Estavam os dois, Flavius e Raique, no banheiro da escola.

–É... eu queria... quero... sei lá. Mas agora que estou aqui me deu medo. E se pegam a gente?

–Relaxa, não vai acontecer nada.

–Você não tem como garantir isso.

–É, não tenho, mas posso garantir que você vai curtir muito... – disse antes de beijar sua boca.

...

Natasha estava deitada no chão do apartamento com os braços abertos. Tinha colocado o restaurante a venda. Agora era oficial, ela ia voltar a viver com seus amigos. Parecia um passo arriscado, mas eles tinham dinheiro para sobreviver por um tempo, e, com a experiência que ela tinha, não ia demorar a conseguir um emprego:

–Fazia tempo que eu não tomava uma decisão assim, de sopetão.

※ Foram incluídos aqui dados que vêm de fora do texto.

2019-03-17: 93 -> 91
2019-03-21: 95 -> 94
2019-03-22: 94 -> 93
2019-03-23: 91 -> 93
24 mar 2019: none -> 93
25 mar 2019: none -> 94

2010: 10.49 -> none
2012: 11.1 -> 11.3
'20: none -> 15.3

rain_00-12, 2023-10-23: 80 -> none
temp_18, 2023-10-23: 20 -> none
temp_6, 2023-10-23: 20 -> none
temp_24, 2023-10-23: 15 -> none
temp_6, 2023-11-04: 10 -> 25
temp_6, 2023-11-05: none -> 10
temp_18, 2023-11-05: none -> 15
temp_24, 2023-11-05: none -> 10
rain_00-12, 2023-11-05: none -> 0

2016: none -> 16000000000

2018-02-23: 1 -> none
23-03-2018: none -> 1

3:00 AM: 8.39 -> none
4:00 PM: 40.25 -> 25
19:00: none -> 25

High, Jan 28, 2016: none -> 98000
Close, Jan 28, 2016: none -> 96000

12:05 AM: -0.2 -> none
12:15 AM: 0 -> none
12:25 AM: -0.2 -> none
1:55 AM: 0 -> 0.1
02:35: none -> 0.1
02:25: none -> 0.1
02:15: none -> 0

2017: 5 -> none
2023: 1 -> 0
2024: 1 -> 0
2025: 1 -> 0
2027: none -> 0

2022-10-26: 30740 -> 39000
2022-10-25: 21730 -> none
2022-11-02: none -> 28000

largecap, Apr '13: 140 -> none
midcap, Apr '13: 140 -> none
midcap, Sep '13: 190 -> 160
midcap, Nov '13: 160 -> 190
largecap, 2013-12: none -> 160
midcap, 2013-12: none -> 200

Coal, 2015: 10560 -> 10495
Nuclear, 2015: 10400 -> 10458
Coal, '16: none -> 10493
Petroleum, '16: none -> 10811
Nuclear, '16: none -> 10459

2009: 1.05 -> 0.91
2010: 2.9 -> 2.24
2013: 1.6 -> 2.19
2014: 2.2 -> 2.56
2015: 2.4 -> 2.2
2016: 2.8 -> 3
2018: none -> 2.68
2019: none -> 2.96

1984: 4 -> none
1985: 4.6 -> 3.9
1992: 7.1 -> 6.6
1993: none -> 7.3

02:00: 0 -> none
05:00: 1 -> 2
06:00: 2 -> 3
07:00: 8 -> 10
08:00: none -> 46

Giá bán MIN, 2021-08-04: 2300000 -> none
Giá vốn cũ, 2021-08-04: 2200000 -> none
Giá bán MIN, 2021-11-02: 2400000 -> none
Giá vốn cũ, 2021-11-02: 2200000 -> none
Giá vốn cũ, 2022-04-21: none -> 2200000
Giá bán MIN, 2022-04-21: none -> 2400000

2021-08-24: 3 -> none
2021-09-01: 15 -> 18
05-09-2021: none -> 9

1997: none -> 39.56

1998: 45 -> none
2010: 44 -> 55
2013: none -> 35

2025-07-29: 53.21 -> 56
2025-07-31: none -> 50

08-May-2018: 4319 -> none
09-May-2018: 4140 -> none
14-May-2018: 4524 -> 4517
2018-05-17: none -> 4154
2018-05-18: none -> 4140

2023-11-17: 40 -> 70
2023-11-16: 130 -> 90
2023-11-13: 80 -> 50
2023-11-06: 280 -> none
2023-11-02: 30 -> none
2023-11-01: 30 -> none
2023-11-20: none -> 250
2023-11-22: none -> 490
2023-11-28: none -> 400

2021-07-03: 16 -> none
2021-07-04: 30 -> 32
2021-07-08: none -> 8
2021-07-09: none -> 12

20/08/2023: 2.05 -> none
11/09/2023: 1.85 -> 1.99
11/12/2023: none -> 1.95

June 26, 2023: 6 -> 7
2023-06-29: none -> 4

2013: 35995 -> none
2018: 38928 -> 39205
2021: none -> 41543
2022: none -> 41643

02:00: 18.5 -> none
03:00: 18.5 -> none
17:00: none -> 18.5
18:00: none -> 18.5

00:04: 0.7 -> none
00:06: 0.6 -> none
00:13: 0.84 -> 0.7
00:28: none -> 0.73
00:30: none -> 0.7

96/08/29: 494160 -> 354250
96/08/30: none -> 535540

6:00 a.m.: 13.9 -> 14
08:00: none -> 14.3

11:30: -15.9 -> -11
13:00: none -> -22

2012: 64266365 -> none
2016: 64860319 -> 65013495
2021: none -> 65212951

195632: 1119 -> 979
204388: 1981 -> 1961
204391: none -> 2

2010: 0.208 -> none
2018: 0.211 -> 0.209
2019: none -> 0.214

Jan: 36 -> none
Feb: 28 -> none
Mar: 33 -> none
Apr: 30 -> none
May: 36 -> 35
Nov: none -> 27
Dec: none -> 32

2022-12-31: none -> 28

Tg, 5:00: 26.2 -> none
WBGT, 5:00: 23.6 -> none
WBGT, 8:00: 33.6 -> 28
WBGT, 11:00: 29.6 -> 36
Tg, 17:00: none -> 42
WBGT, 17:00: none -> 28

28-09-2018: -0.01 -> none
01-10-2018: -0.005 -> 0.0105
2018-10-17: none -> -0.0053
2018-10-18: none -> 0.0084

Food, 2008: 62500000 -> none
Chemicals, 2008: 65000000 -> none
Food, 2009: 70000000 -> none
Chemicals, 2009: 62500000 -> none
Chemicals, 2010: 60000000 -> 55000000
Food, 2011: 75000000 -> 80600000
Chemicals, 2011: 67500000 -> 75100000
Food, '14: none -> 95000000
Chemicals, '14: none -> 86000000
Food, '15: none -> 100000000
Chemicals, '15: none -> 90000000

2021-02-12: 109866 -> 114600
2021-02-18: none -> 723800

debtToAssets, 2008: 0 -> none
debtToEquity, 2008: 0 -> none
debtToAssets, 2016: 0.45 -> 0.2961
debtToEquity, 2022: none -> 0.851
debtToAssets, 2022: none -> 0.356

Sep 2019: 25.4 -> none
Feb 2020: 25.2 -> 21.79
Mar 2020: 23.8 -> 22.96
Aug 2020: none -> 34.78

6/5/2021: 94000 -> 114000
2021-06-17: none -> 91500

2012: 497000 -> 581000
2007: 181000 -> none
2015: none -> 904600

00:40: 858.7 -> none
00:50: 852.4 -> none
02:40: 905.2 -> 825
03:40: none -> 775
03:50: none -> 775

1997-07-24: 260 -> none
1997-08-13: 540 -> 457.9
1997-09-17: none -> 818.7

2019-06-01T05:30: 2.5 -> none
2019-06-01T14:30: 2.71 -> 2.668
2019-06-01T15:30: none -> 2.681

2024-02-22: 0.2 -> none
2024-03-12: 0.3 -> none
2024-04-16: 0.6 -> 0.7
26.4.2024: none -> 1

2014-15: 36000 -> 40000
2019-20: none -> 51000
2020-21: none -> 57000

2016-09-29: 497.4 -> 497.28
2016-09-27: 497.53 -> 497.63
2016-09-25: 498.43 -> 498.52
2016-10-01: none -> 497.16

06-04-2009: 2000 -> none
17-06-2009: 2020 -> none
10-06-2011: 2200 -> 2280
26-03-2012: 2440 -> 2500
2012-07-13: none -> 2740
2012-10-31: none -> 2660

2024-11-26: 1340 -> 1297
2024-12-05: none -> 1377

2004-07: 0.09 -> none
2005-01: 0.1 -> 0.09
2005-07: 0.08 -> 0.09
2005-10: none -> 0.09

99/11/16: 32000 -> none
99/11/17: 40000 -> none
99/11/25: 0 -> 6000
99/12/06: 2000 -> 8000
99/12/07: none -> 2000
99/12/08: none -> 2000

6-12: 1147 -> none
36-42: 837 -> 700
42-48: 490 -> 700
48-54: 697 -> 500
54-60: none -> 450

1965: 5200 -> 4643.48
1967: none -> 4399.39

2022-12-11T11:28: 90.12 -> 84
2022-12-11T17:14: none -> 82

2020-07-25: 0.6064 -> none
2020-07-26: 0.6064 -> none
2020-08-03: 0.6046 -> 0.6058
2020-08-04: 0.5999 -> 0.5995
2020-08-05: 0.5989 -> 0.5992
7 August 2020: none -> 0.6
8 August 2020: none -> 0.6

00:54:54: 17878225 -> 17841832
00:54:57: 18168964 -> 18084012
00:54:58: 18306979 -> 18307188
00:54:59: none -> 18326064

Flavius, que estava sentado na varanda, disse:

–É, eu também. Parece que o espírito aventureiro do Fip voltou a me pertencer.

–Eu não posso dizer nada. – disse Michel – Não estou arriscando nada. Vou continuar no mesmo trabalho, na mesma casa, fazendo as mesmas coisas.

–Só se você quiser. – disse Natasha.

–Como assim?

–Por que não nos mudamos todos para outro lugar? Sei lá, a gente vende os apartamentos e com o dinheiro compra outro em algum lugar. Talvez no litoral. O mar é tão lindo... A gente montava uma pousada, eu cuidava do restaurante, o Flavius administrava e você continuava com o teatro, sei lá.

–Wow. Essa ideia é bem nova. – disse Michel – O que acha Flavius?

–Acho que seria bom, recomeçar, sem o rabo preso com o passado. Essa casa, essa cidade, tudo isso cheira ao Fip. Não é que eu queira apagar ele da minha memória, mas me sentiria mais confortável em recomeçar uma vida sem a sombra dele sobre nós.

–Isso é meio difícil de ouvir.

–Mas é verdade. – retrucou Natasha – Viver emersos na memória do Chico não vai fazer bem pra vocês. Cedo ou tarde vão começar a sentir que o estão traindo. Pensem bem nessa minha proposta. Assim que toda essa história das entrevistas e do livro acabar podemos começar a buscar um lugar novo para todos nós.

–Vou pensar nisso... de verdade. – disse Michel.

–Eu gosto da ideia. Já vou me mudar mesmo. Não faz muita diferença.

–Legal. – disse Natasha com um sorriso no rosto – Esse ano vamos fazer mutias coisas diferentes. Vamos a Buenos Aires juntos, vamos morar na beira do mar. Parece uma vida legal.

–Vai ser bom! – disse Michel.

–Eu espero mesmo que seja – respondeu Flavius voltando sua atenção para a vista do apartamento.

Talvez todas essas mudanças trouxessem de volta aquela coisa que ele havia perdido. Aquele sublime gosto de vitória que a vida tinha. O ar de novidade juvenil que os olhos adolescentes lançam ao mundo. Novos amigos, novos olhares. Talvez ele precisasse mesmo disso. Mas pensar em Felipe sozinho em Buenos Aires ainda lhe trazia certo desconforto. Eles não viviam mal. Eram felizes a seu modo. E Flavius sabia que devia um pouco de consideração ao rapaz... Mas, por outro lado, estar com Michel e Natasha o fazia se sentir vivo.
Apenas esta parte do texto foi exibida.